You won't be getting a balanced I5 rig at your budget. And forget about I7. Cheapest i7, 2600K costs 16.8K.
Talking about buying graphics card, wait for 1 more month!! Some new graphics cards would be relased in India in coming weeks and it *may* bring the price of some old cards down.


*@The Incinerator:* remember that you are suggesting an user who wants to utilize his money to get the maximum output from it. Everyone suggesting here suggest very seriously in every thread and buyers choice depends upon your opinion. And again, it is a public forum. So using sentence like


> @ April : Be sensible and stick to


infers to only one bad thing: You think that you know everything and others are stupid. 
Everyone values others opinion and evaluates it before suggesting other opinion. 
My humble request to you would be the same. 
Cheers


----------



## The Incinerator (Oct 11, 2012)

d6bmg said:


> ^^ Ever used maya, autocad or 3D max?
> You won't have posted these then.




Now Im sure you havnt!
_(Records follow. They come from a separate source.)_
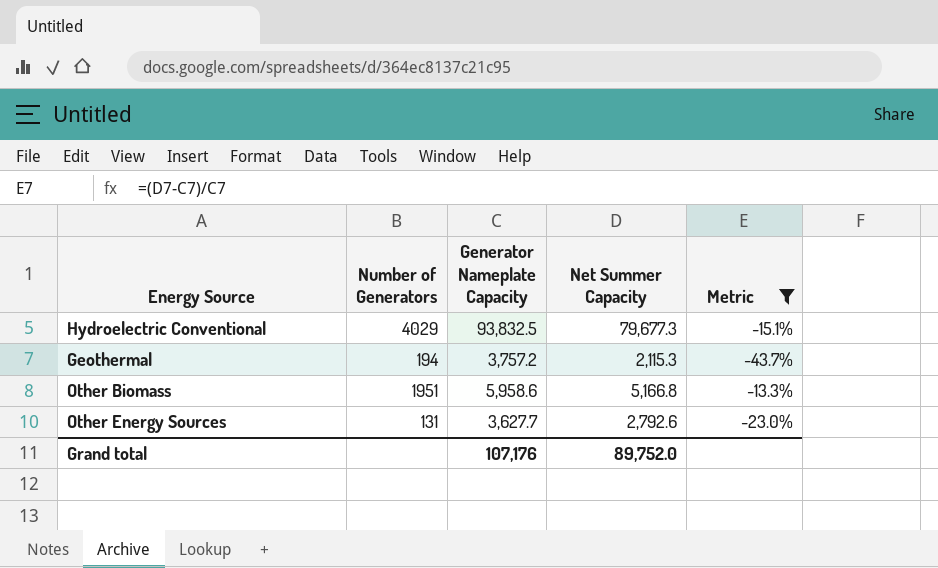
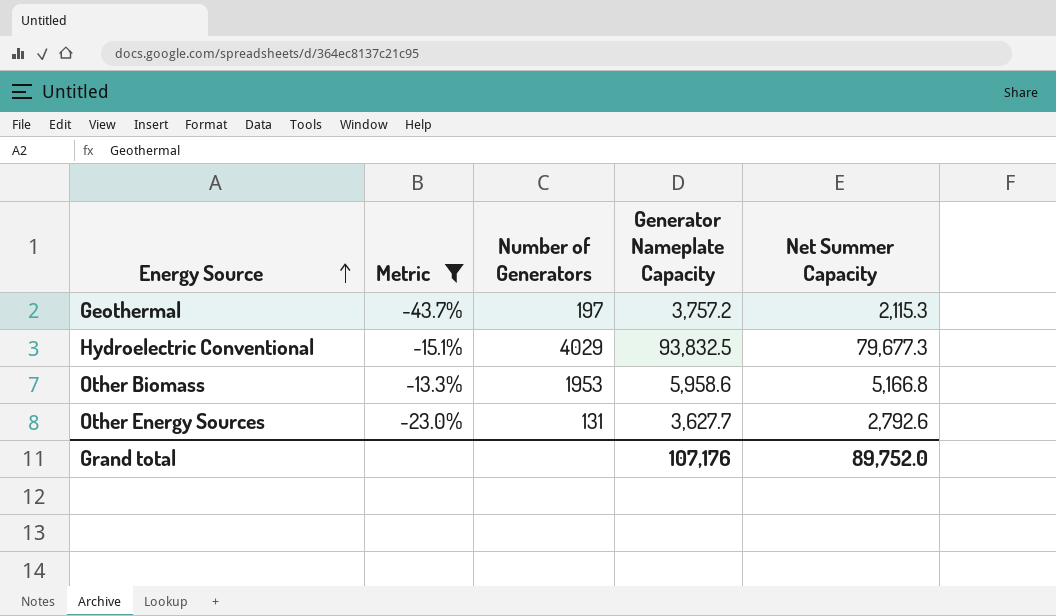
row order: none -> Energy Source ascending
column Metric | position: 5 -> 2
Geothermal | Number of Generators: 194 -> 197
Other Biomass | Number of Generators: 1951 -> 1953

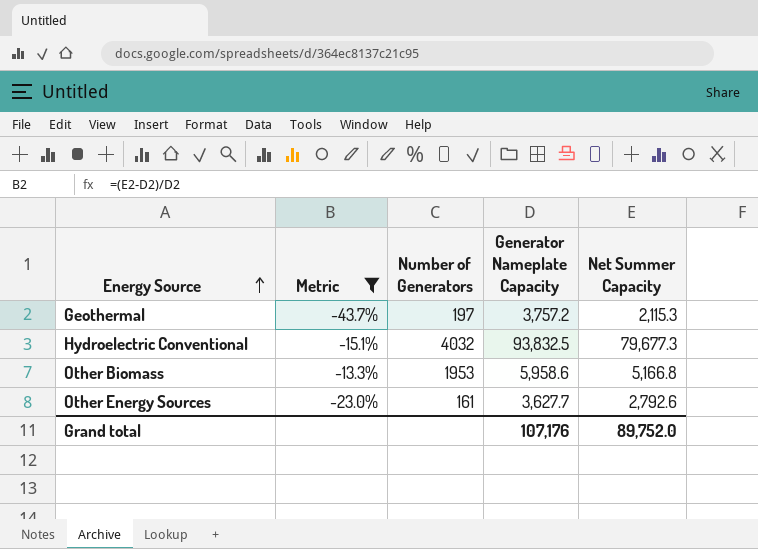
Hydroelectric Conventional | Number of Generators: 4029 -> 4032
Other Energy Sources | Number of Generators: 131 -> 161

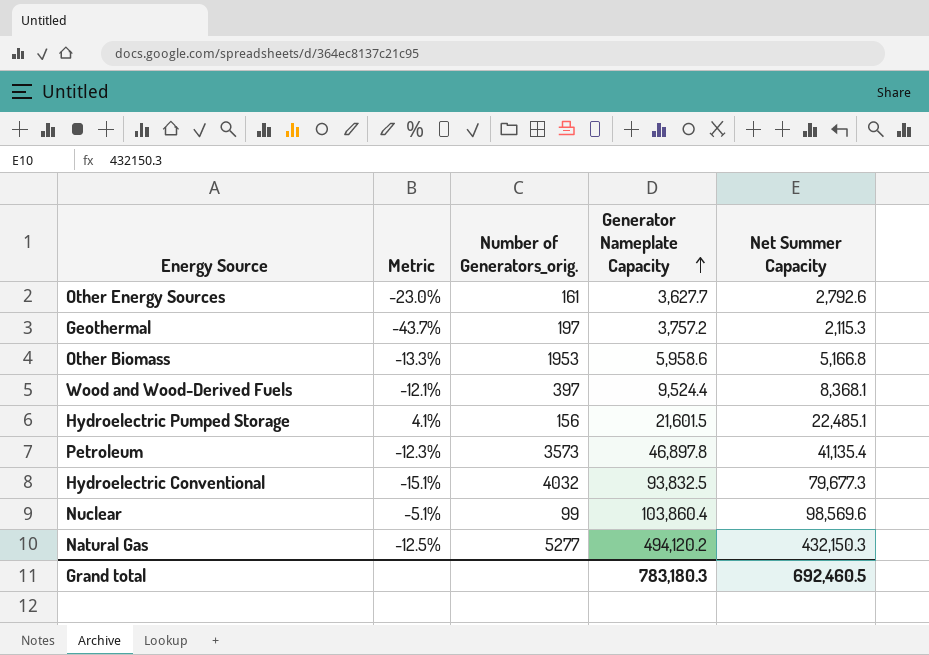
filter: Metric <= -13.3% -> none
row order: Energy Source ascending -> Generator Nameplate Capacity ascending
column name: Number of Generators -> Number of Generators_orig.
Grand total | Generator Nameplate Capacity: 107,176 -> 783,180.3
Grand total | Net Summer Capacity: 89,752.0 -> 692,460.5

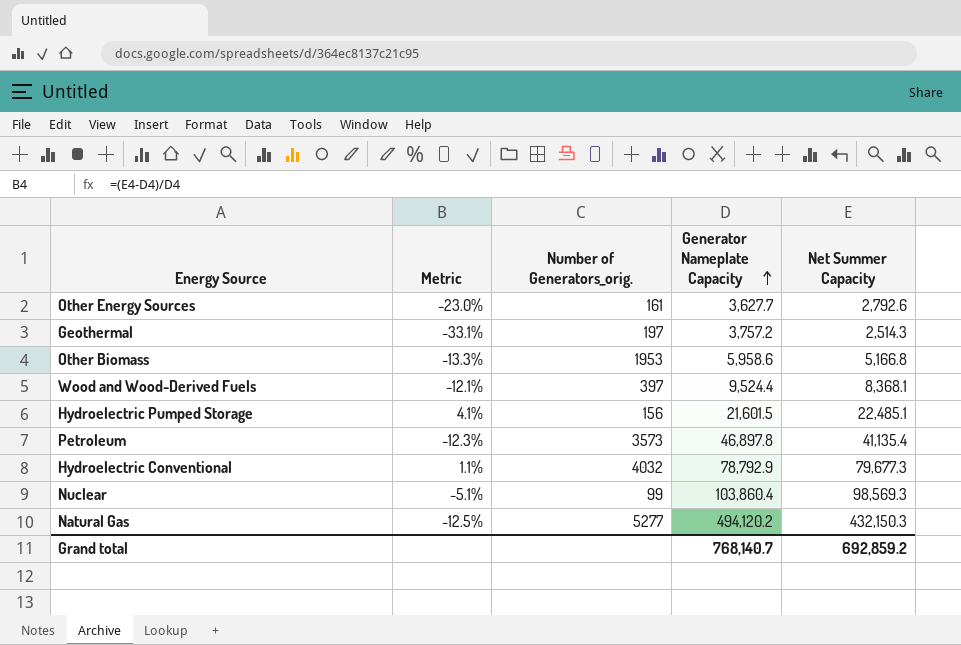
Geothermal | Metric: -43.7% -> -33.1%
Geothermal | Net Summer Capacity: 2,115.3 -> 2,514.3
Hydroelectric Conventional | Metric: -15.1% -> 1.1%
Hydroelectric Conventional | Generator Nameplate Capacity: 93,832.5 -> 78,792.9
Nuclear | Net Summer Capacity: 98,569.6 -> 98,569.3
Grand total | Generator Nameplate Capacity: 783,180.3 -> 768,140.7
Grand total | Net Summer Capacity: 692,460.5 -> 692,859.2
Do you read English either? i3 ..that I have mentioned too, if he can spend Rs 4000 more???
You didnt even suggest him a GPU!!!! So much for your Bingo!!!



d6bmg said:


> infers to only one bad thing: You think that you know everything and others are stupid.
> Everyone values others opinion and evaluates it before suggesting other opinion.
> My humble request to you would be the same.
> Cheers



My humble request would be please get your facts correct and be responsible enough not to Troll and create a groupism kind of scenario.If you are feeling stupid thats your problem not mine.This is an open forum and if you know what a forum is for better put your facts forward rather than what you do. PM etc etc. Not done. Cheers mate.


----------



## aloodum (Oct 11, 2012)

^^  would request all to avoid personal attacks....
@@ OP: you would find tons of benchmarks on innumerable HW sites.Judge what cpu goes best with your need, Cheers!!


----------



## april (Oct 11, 2012)

d6bmg said:


> You won't be getting a balanced I5 rig at your budget. And forget about I7. Cheapest i7, 2600K costs 16.8K.


i want to buy it later, not right now. i know it won't come in budget.

i respect everyone's opinions, so please stop quarreling.


----------



## april (Oct 12, 2012)

guys please suggest me a Intel based rig within budget, which can be upgraded to i5 or i7 2nd or 3rd gen later.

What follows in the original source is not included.